December 29, 2002

Knox and Horton on Baptism

Category: Theology - Liturgical :: Permalink

Barb posted this a while ago, but it might be worth posting again. It’s part of John Knox’s 1560 Scots Confession on baptism:

And so we utterly condemn the vanity of those who affirm the sacraments to be nothing else than naked and bare signs. No, we assuredly believe that by Baptism we are engrafted into Christ Jesus, to be made partakers of his righteousness, by which our sins are covered and remitted, and also that in the Supper rightly used, Christ Jesus is so joined with us that he becomes the very nourishment and food of our souls (Ch. 21).
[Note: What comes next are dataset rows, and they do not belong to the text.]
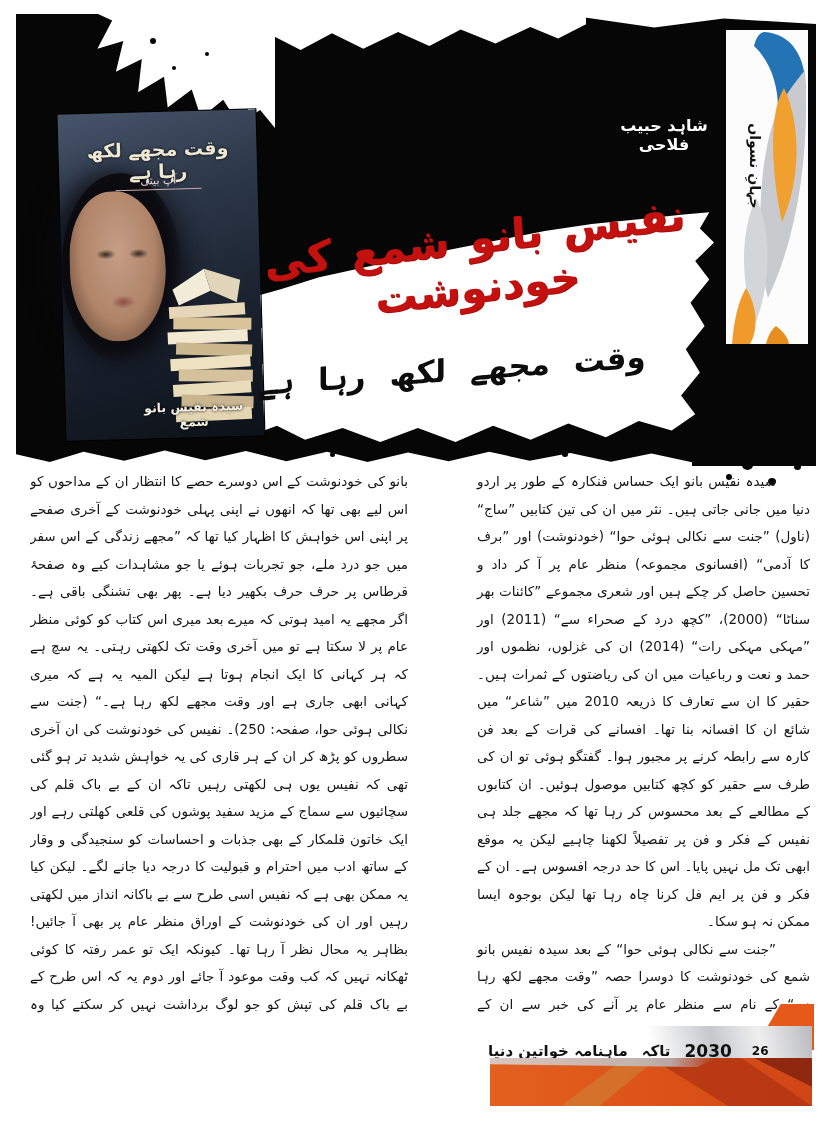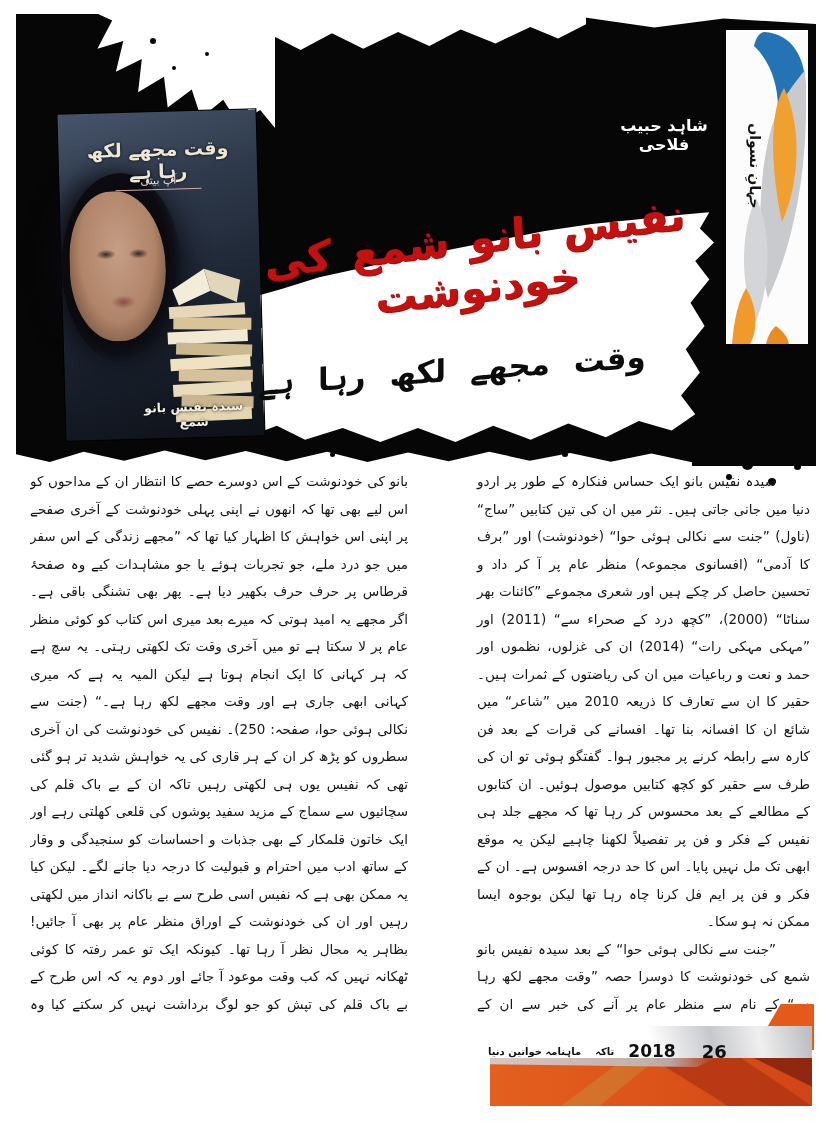"ماہنامہ خواتین دنیا" .footer-band .urdu { font-size: 10px -> 15px }
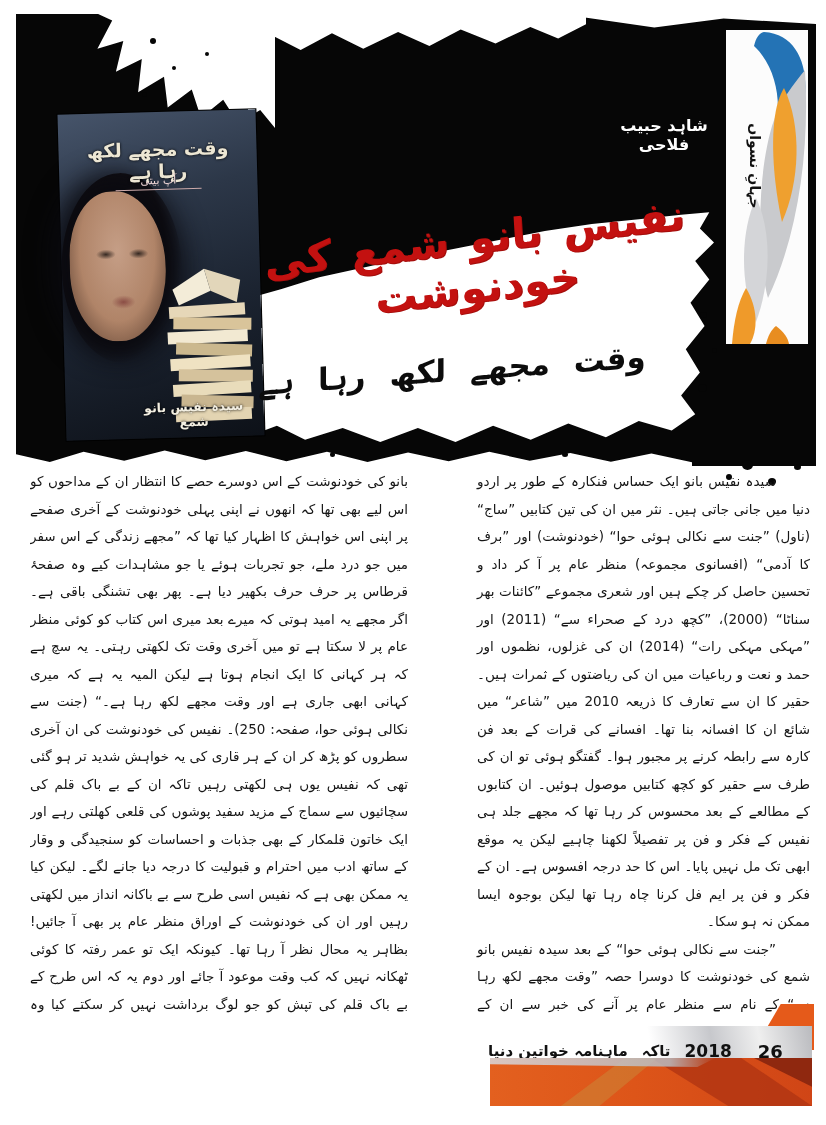"2018" span.num { text: 2018 -> 2030 }
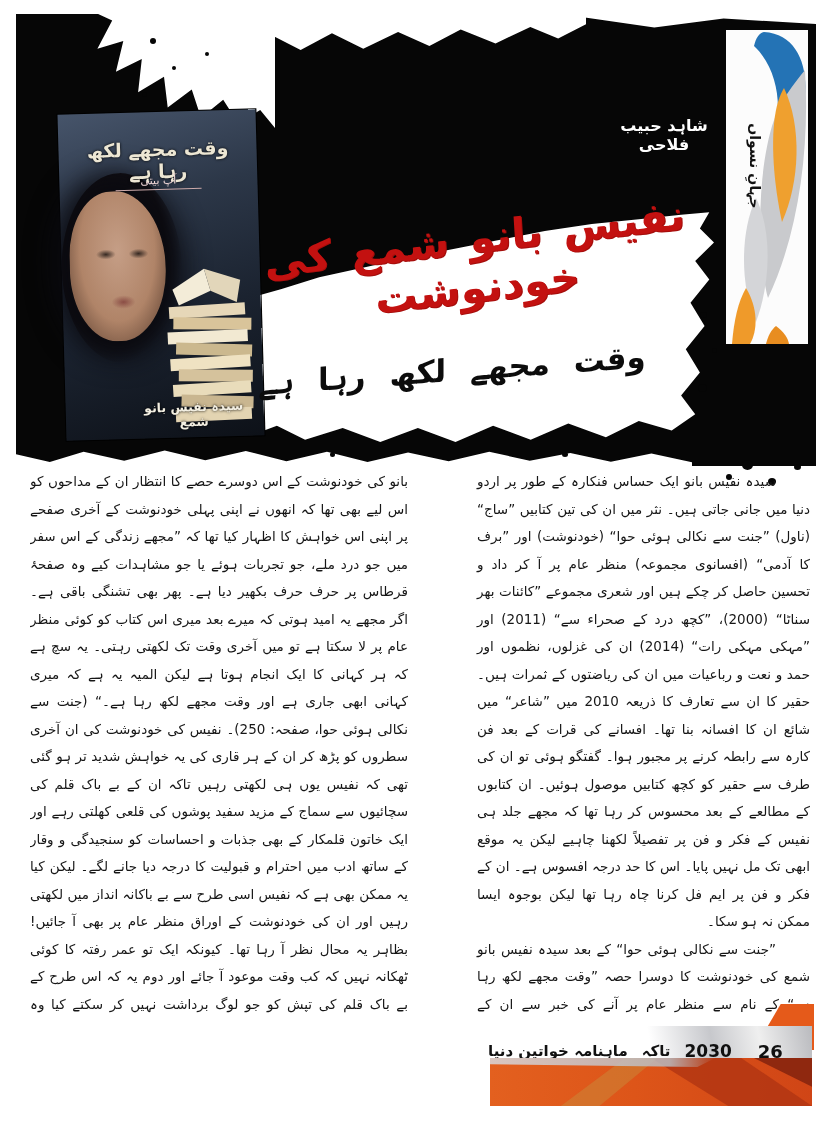"26" span.num { font-size: 18px -> 12px; margin-left: 12px -> 6px }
I came across this quotation (again) in an article entitled “Mysteries of God and Means of Grace” in the May/June 1997 issue of Modern Reformation. The article is by Michael Scott Horton. Horton is opposed to the idea that Romans 6, Galatians 3:27, and similar passages refer to some kind of “Spirit baptism” (as opposed to sacramental baptism):

In many conservative Reformed and Presbyterian circles, it is as if the prescribed forms for Baptism and the Supper were too high in their sacramental theology, so the minister feels compelled to counter its strong “means of grace” emphasis. In this way, the Sacraments die the death of a thousand qualifications. The same is true when we read the biblical passages referring to Baptism as “the washing of regeneration” or to the Supper as “the communion of the body and blood of Christ.” Why must we apologize for these passages and attempt to explain them away? Our confessions do not do this. Our liturgical forms (if we still use them) do not do this, but we feel compelled to diminish them these days.We hear quasi-gnostic sentiments even in Reformed circles these days, such as the “real baptism” that is spiritual, as opposed to “merely being sprinkled with water,” or the “real communion” with Christ in moments of private devotion. How can we truly affirm the union of earthly and heavenly realities in the Incarnation? Or how can we regard the Word of God as a means of salvation if it is but ink and paper or human speech? A subtle Docetism (the ancient gnostic heresy that denied Christ’s true humanity) lurks behind our reticence to see these common earthly elements as signs that are linked to the things they signify. Surely the Sacraments can remind us of grace, help us to appreciate grace, and exhort us to walk in grace, but do they actually give us the grace promised in the Gospel? The Reformed and Presbyterian confessions answer “yes” without hesitation: A Sacrament not only consists of the signs (water, bread and wine), but of the things signified (new birth, forgiveness, life everlasting).

Later, Horton comments:

We simply cannot say that we take a literal approach to the text while interpreting these clear passages as allegorical of a spiritual reality detached from the obvious reference to physical sacraments.

At another point in the article, Horton talks about Calvin’s view of infant baptism:

Rather than sharply dividing between an external and internal covenant of grace, as some have done in American theology, Calvin simply concludes that infants “receive now some part of that grace which in a little while they shall enjoy to the full” (Institutes 4.16.19).

And here’s Horton’s summary toward the end of the article:

In Baptism, we have been swept into the new creation and in the Supper we are actually fed with the body and blood of Christ as pilgrims on the way to the Promised Land, and yet, by promise already living there.